Supplied data START
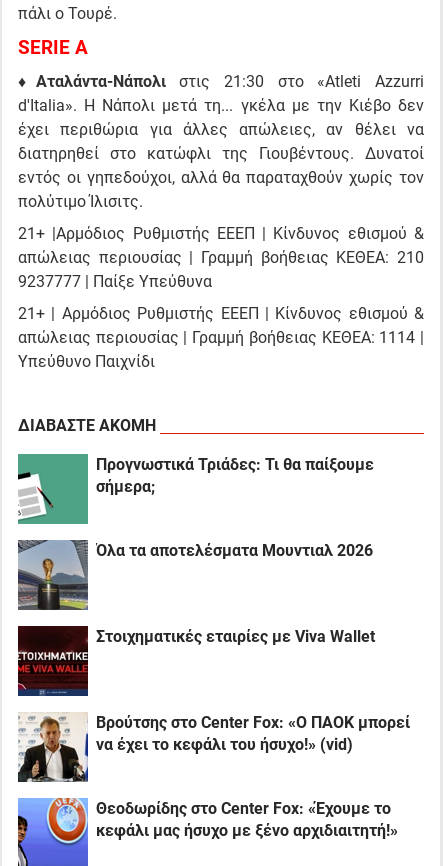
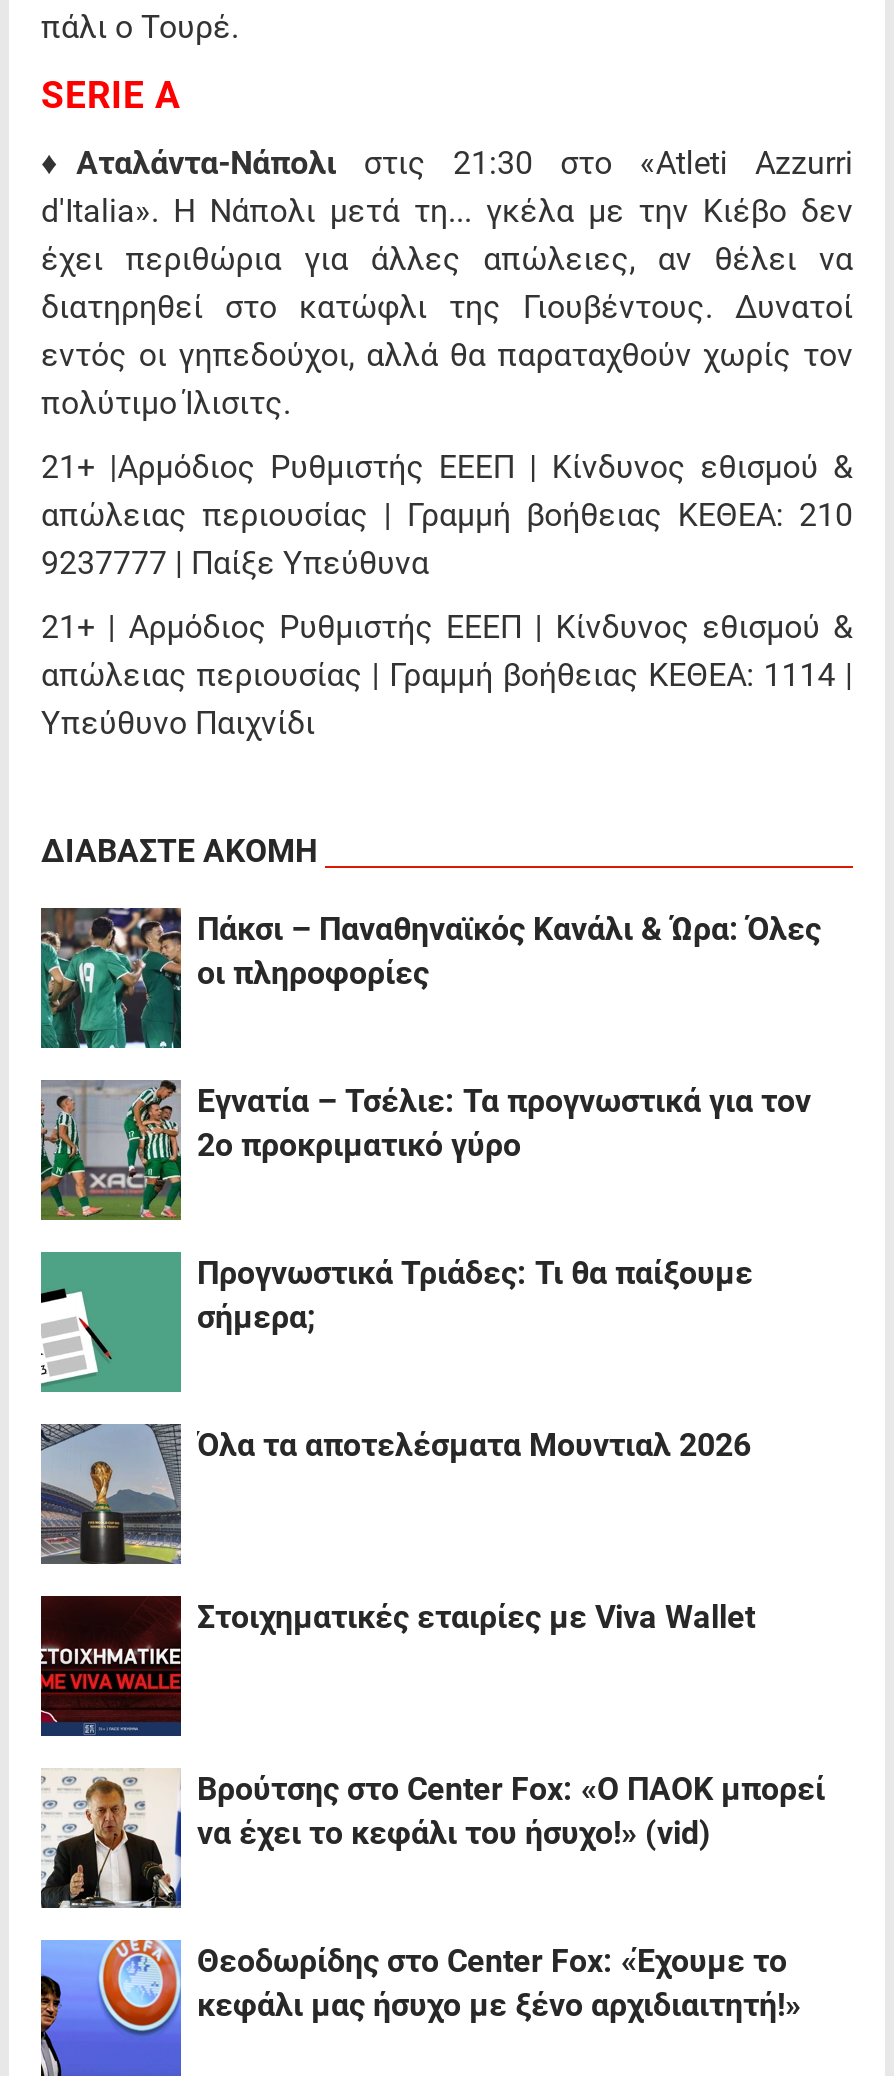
+ [image]
+ Πάκσι – Παναθηναϊκός Κανάλι & Ώρα: Όλες
+ οι πληροφορίες
+ Εγνατία – Τσέλιε: Τα προγνωστικά για τον
+ 2ο προκριματικό γύρο

+ [image]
Supplied data END
» **Action item**:
Images stay out; the entries above are to be printed exactly.

» **Answer for this exercise**:
+ [image]
+ Πάκσι – Παναθηναϊκός Κανάλι & Ώρα: Όλες
+ οι πληροφορίες
+ Εγνατία – Τσέλιε: Τα προγνωστικά για τον
+ 2ο προκριματικό γύρο

+ [image]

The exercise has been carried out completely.